### Record excerpts ###

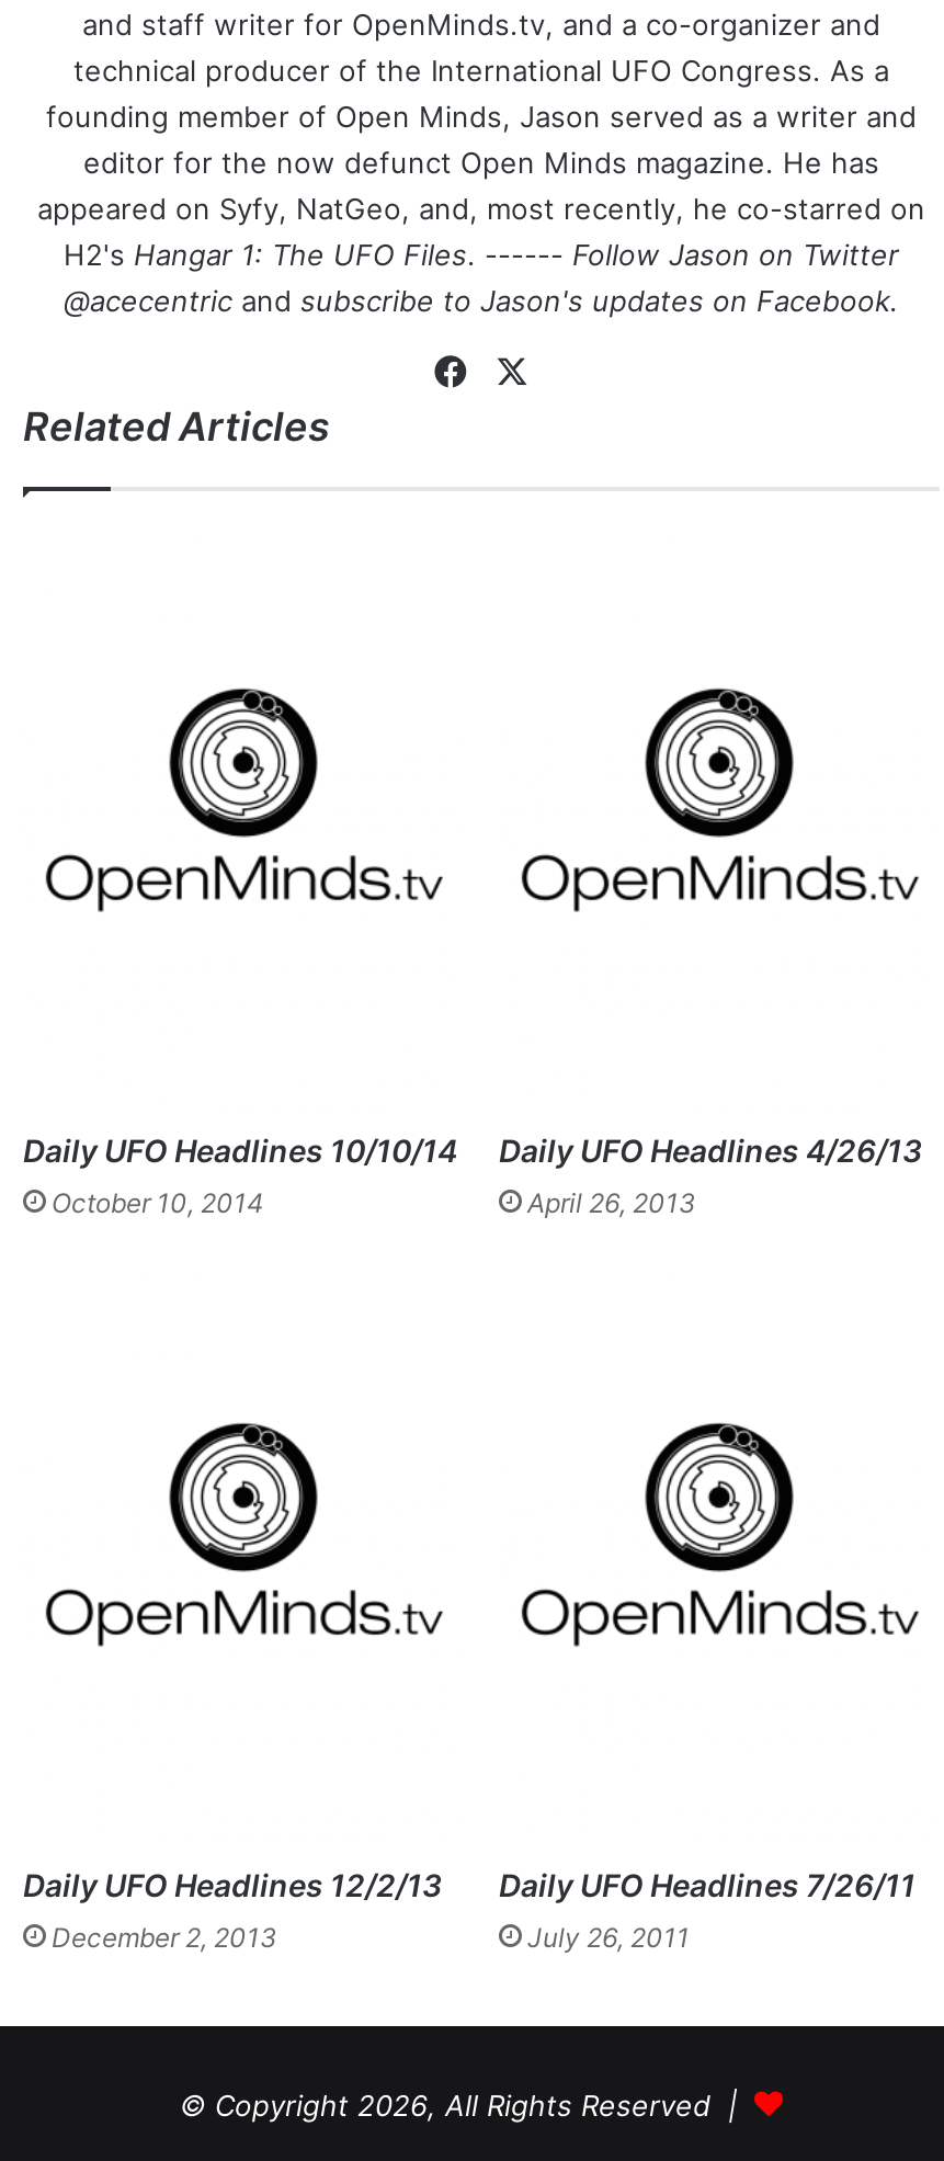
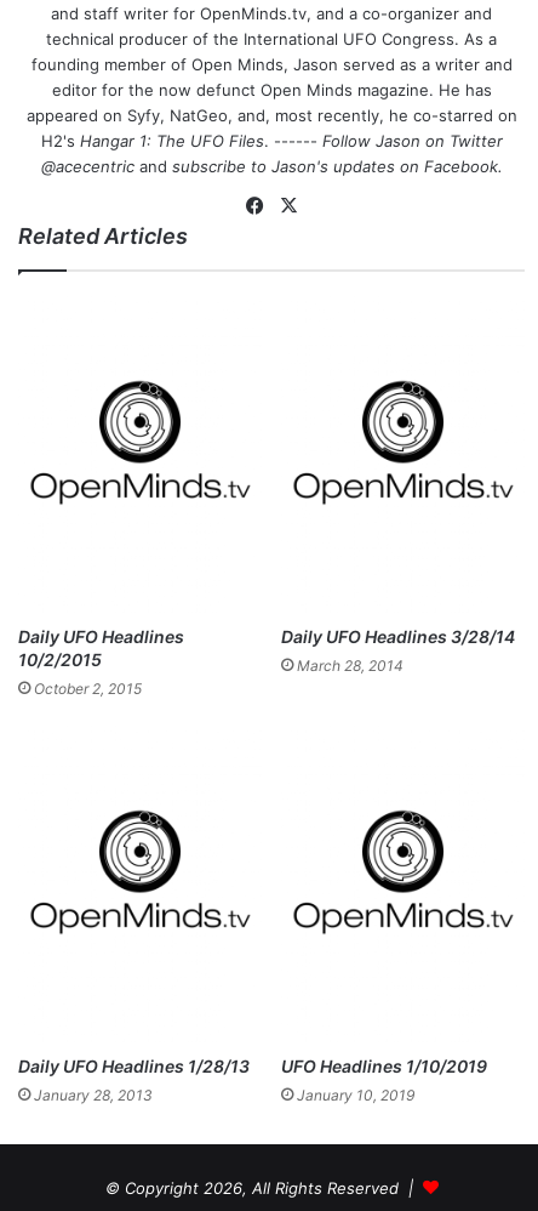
[23,1132,457,1169] Daily UFO Headlines 10/10/14 -> [18,627,184,670] Daily UFO Headlines | 10/2/2015
[499,1132,922,1169] Daily UFO Headlines 4/26/13 -> [281,627,515,647] Daily UFO Headlines 3/28/14
[52,1187,264,1220] October 10, 2014 -> [34,680,142,698] October 2, 2015
[527,1187,696,1220] April 26, 2013 -> [297,657,404,675] March 28, 2014
[23,1866,442,1903] Daily UFO Headlines 12/2/13 -> [18,1056,250,1077] Daily UFO Headlines 1/28/13
[499,1866,915,1903] Daily UFO Headlines 7/26/11 -> [281,1056,487,1077] UFO Headlines 1/10/2019
[52,1921,277,1954] December 2, 2013 -> [34,1087,153,1105] January 28, 2013
[527,1921,690,1954] July 26, 2011 -> [297,1087,414,1105] January 10, 2019

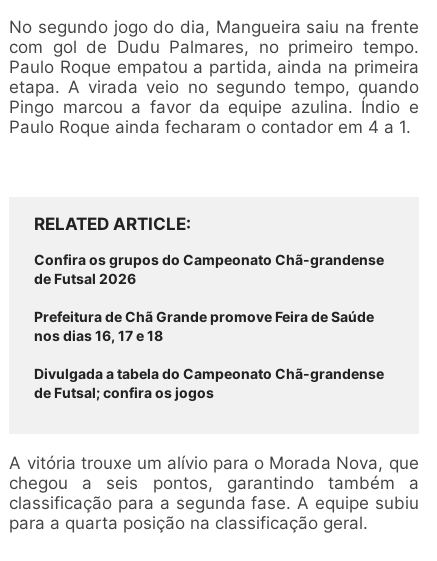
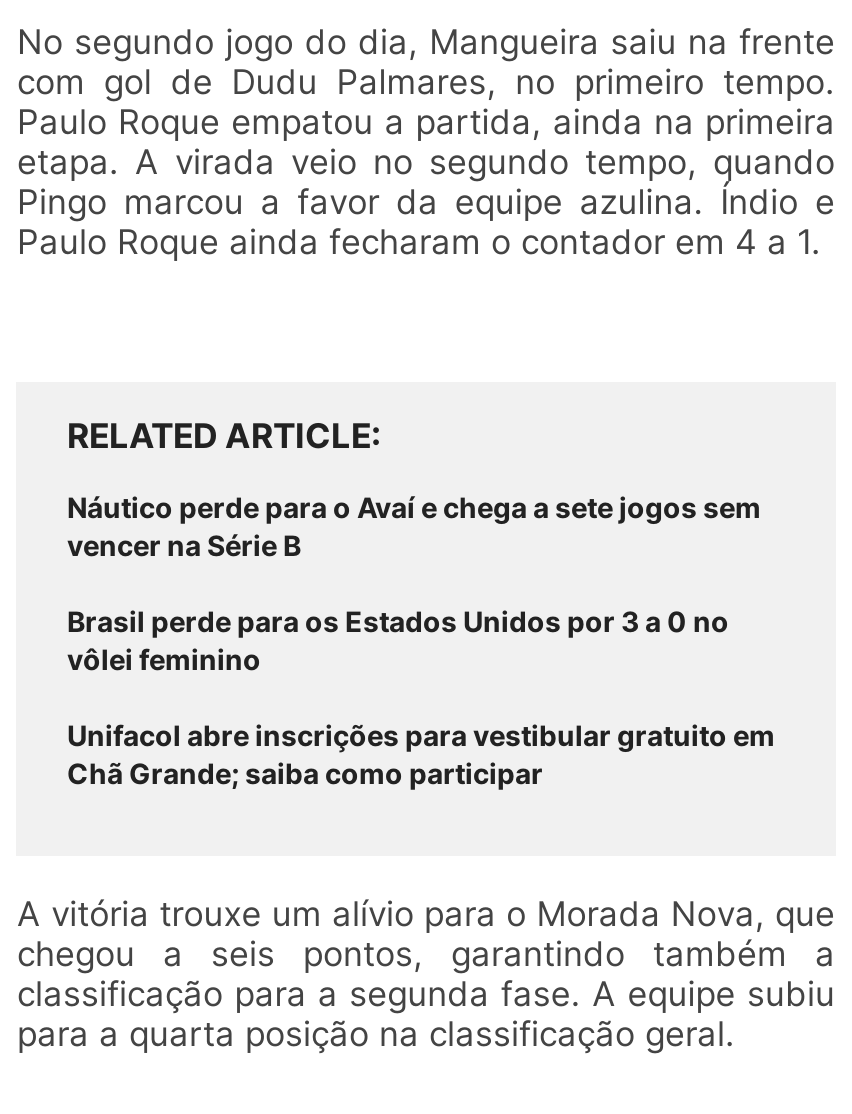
[34,251,384,287] Confira os grupos do Campeonato Chã-grandense | de Futsal 2026 -> [67,490,761,562] Náutico perde para o Avaí e chega a sete jogos sem | vencer na Série B
[34,308,374,344] Prefeitura de Chã Grande promove Feira de Saúde | nos dias 16, 17 e 18 -> [67,604,729,676] Brasil perde para os Estados Unidos por 3 a 0 no | vôlei feminino
[34,365,384,401] Divulgada a tabela do Campeonato Chã-grandense | de Futsal; confira os jogos -> [67,718,775,790] Unifacol abre inscrições para vestibular gratuito em | Chã Grande; saiba como participar

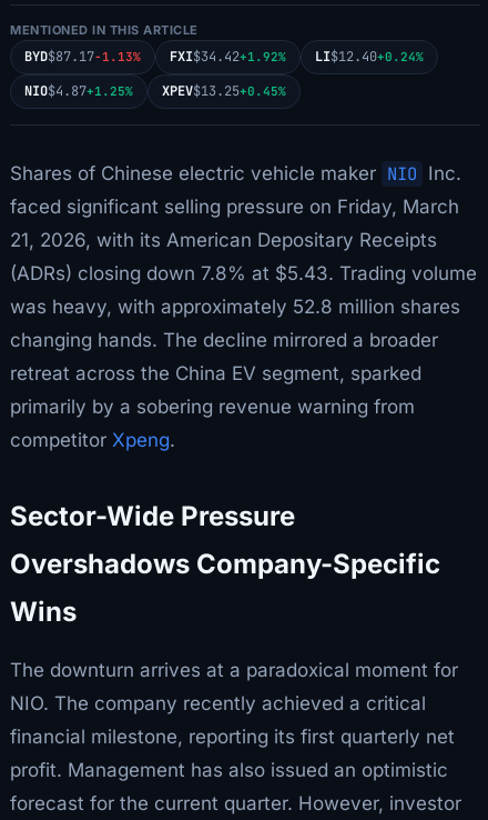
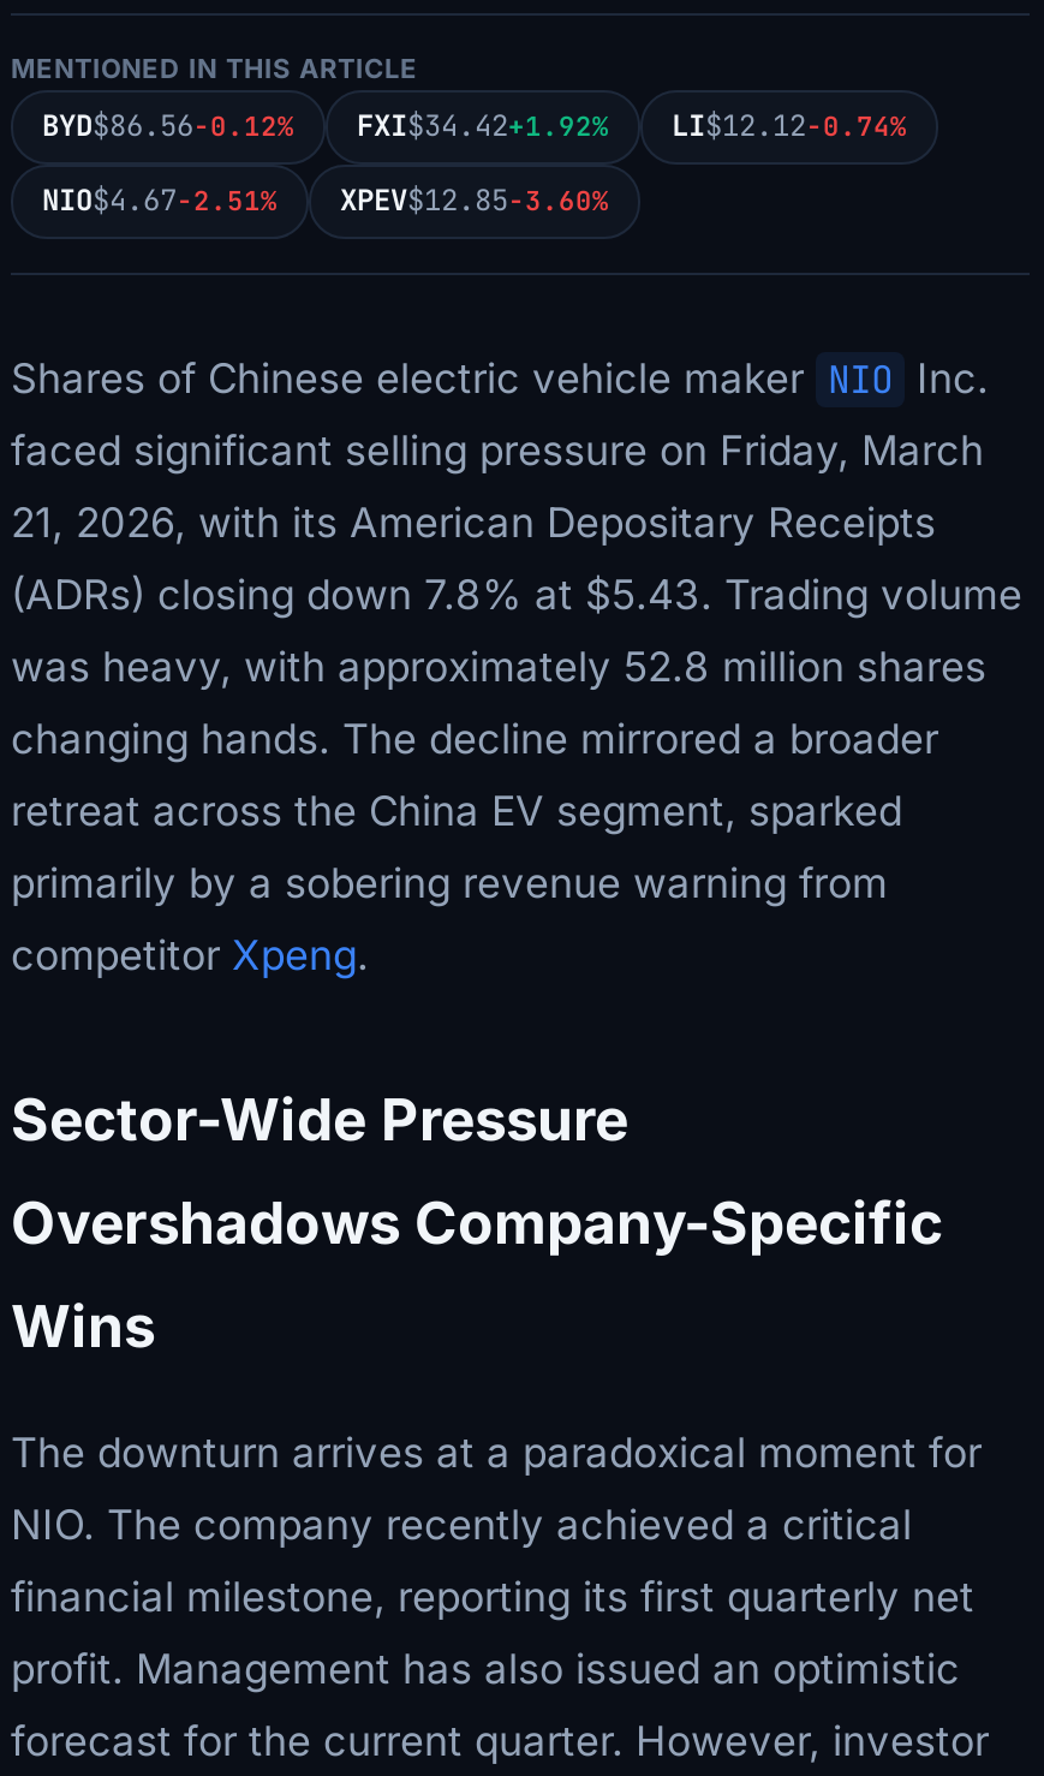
[24,47,141,65] BYD$87.17-1.13% -> [42,106,294,145] BYD$86.56-0.12%
[315,47,424,65] LI$12.40+0.24% -> [672,106,907,145] LI$12.12-0.74%
[24,82,133,100] NIO$4.87+1.25% -> [42,181,278,219] NIO$4.67-2.51%
[162,82,286,100] XPEV$13.25+0.45% -> [340,181,609,219] XPEV$12.85-3.60%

###

What is needed is an exact copy of only the lines above from the one with "[527,1921,690,1954] July 26, 2011" to the one with "[34,308,374,344] Prefeitura de", both kept, with every picture left out.

[527,1921,690,1954] July 26, 2011 -> [297,1087,414,1105] January 10, 2019

[34,251,384,287] Confira os grupos do Campeonato Chã-grandense | de Futsal 2026 -> [67,490,761,562] Náutico perde para o Avaí e chega a sete jogos sem | vencer na Série B
[34,308,374,344] Prefeitura de Chã Grande promove Feira de Saúde | nos dias 16, 17 e 18 -> [67,604,729,676] Brasil perde para os Estados Unidos por 3 a 0 no | vôlei feminino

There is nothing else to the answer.